> [AVAILABLE RECORDS]
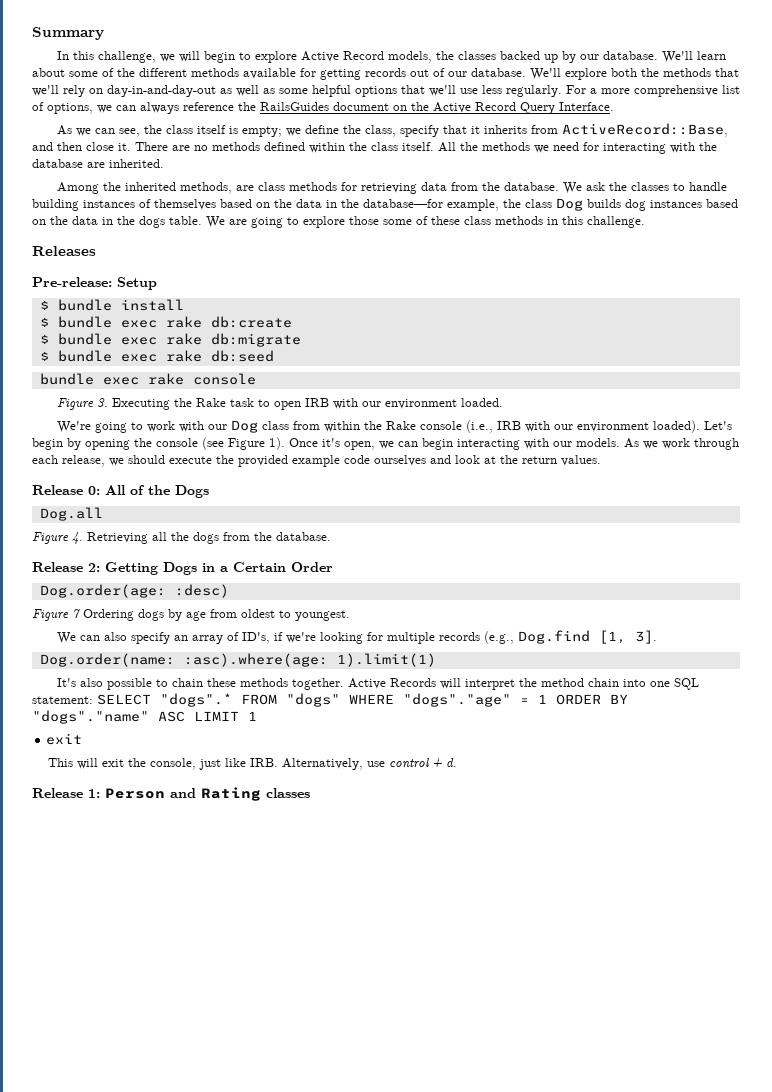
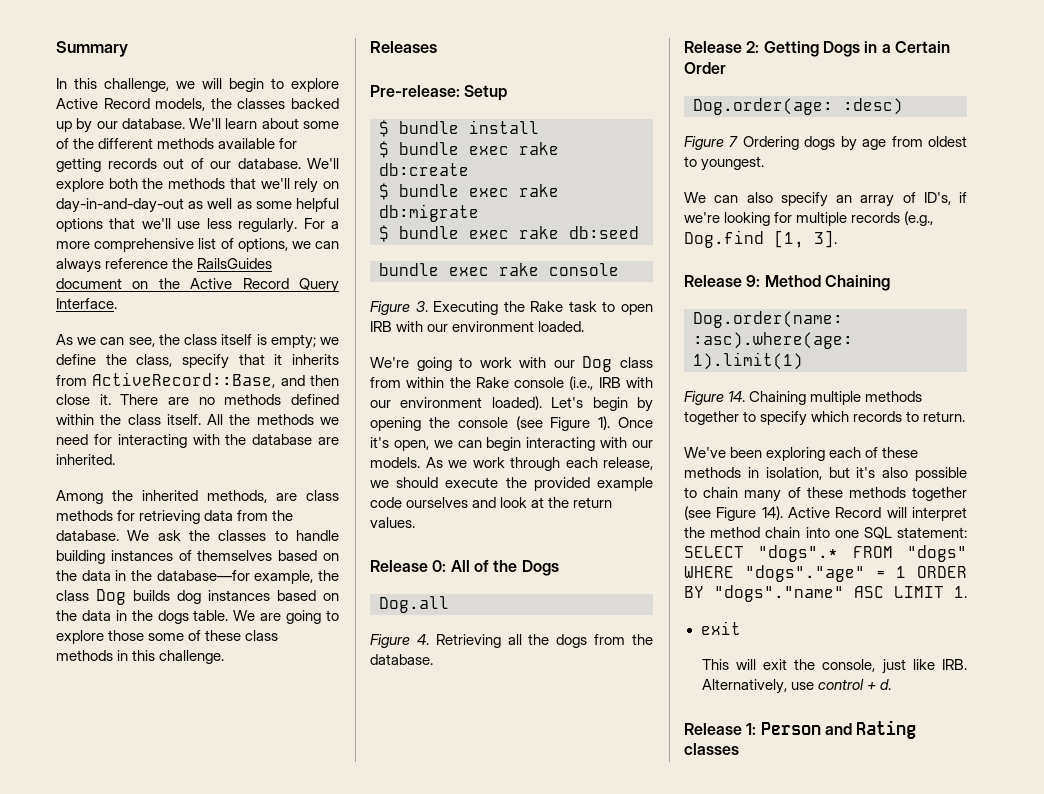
(657, 637) none -> [684,275,890,291] // Release 9: Method Chaining
[56,678,436,690] It's also possible to chain these methods together. Active Records -> [684,391,923,405] [684,411,966,426] [684,447,919,461] [684,467,967,481] [684,487,967,502] [684,506,882,521] Figure 14. Chaining multiple methods together to specify which records to return. // We've been exploring each of these methods in isolation, but it's also possible to chain many of these methods together (see Figure 14). Active Record
[248,711,257,721] 1 -> [954,586,967,598] 1.

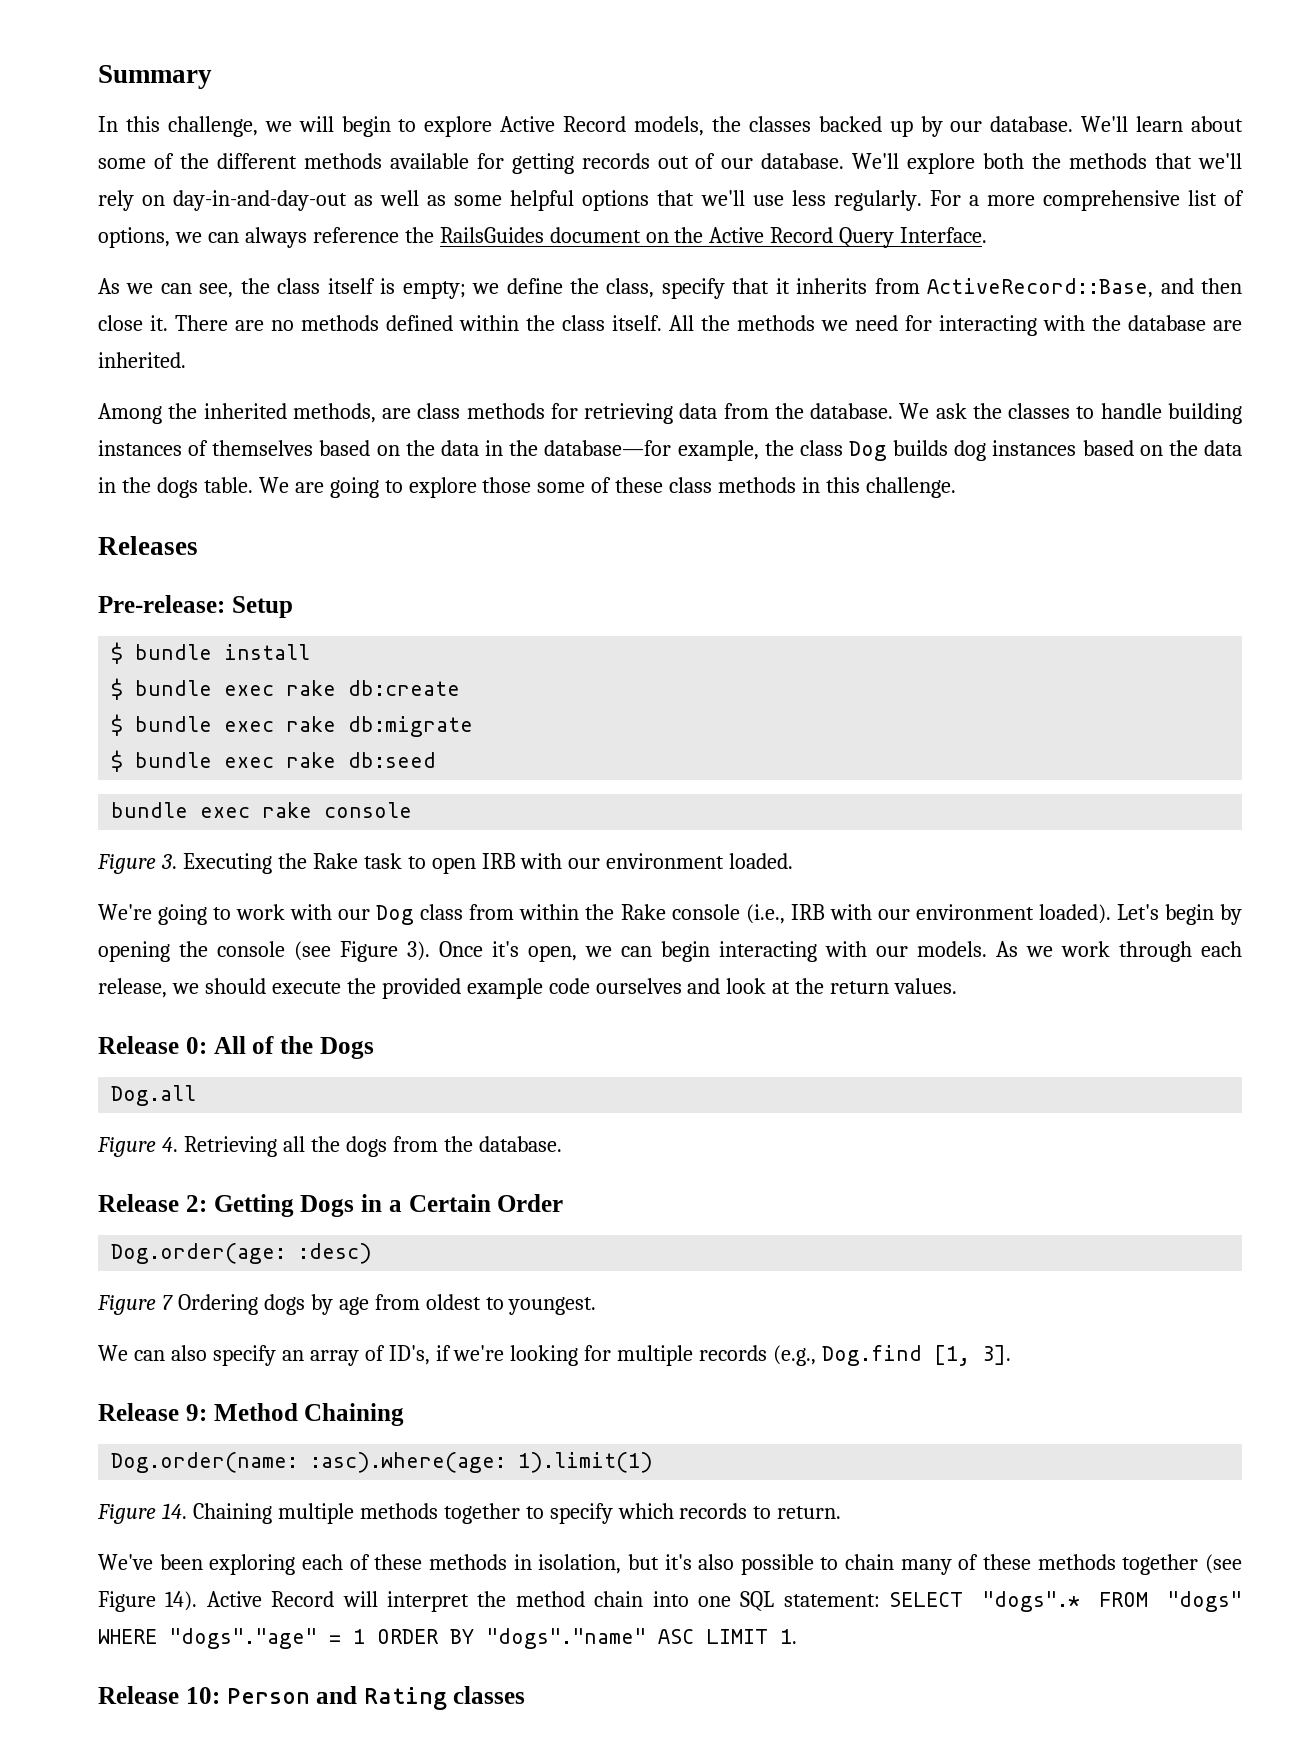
[598,416,611,430] 1). -> [407,941,430,961] 3).
[700,621,741,635] [701,659,967,674] [701,679,891,694] [684,723,757,735] // exit // This will exit the console, just like IRB. Alternatively, use control + d. // Release 1: -> [98,1686,220,1704] // Release 10:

> [REQUIREMENT]
Leaving the pictures aside, repeat the data above exactly.

> [SOLUTION FOR THIS PROBLEM]
(657, 637) none -> [684,275,890,291] // Release 9: Method Chaining
[56,678,436,690] It's also possible to chain these methods together. Active Records -> [684,391,923,405] [684,411,966,426] [684,447,919,461] [684,467,967,481] [684,487,967,502] [684,506,882,521] Figure 14. Chaining multiple methods together to specify which records to return. // We've been exploring each of these methods in isolation, but it's also possible to chain many of these methods together (see Figure 14). Active Record
[248,711,257,721] 1 -> [954,586,967,598] 1.

[598,416,611,430] 1). -> [407,941,430,961] 3).
[700,621,741,635] [701,659,967,674] [701,679,891,694] [684,723,757,735] // exit // This will exit the console, just like IRB. Alternatively, use control + d. // Release 1: -> [98,1686,220,1704] // Release 10:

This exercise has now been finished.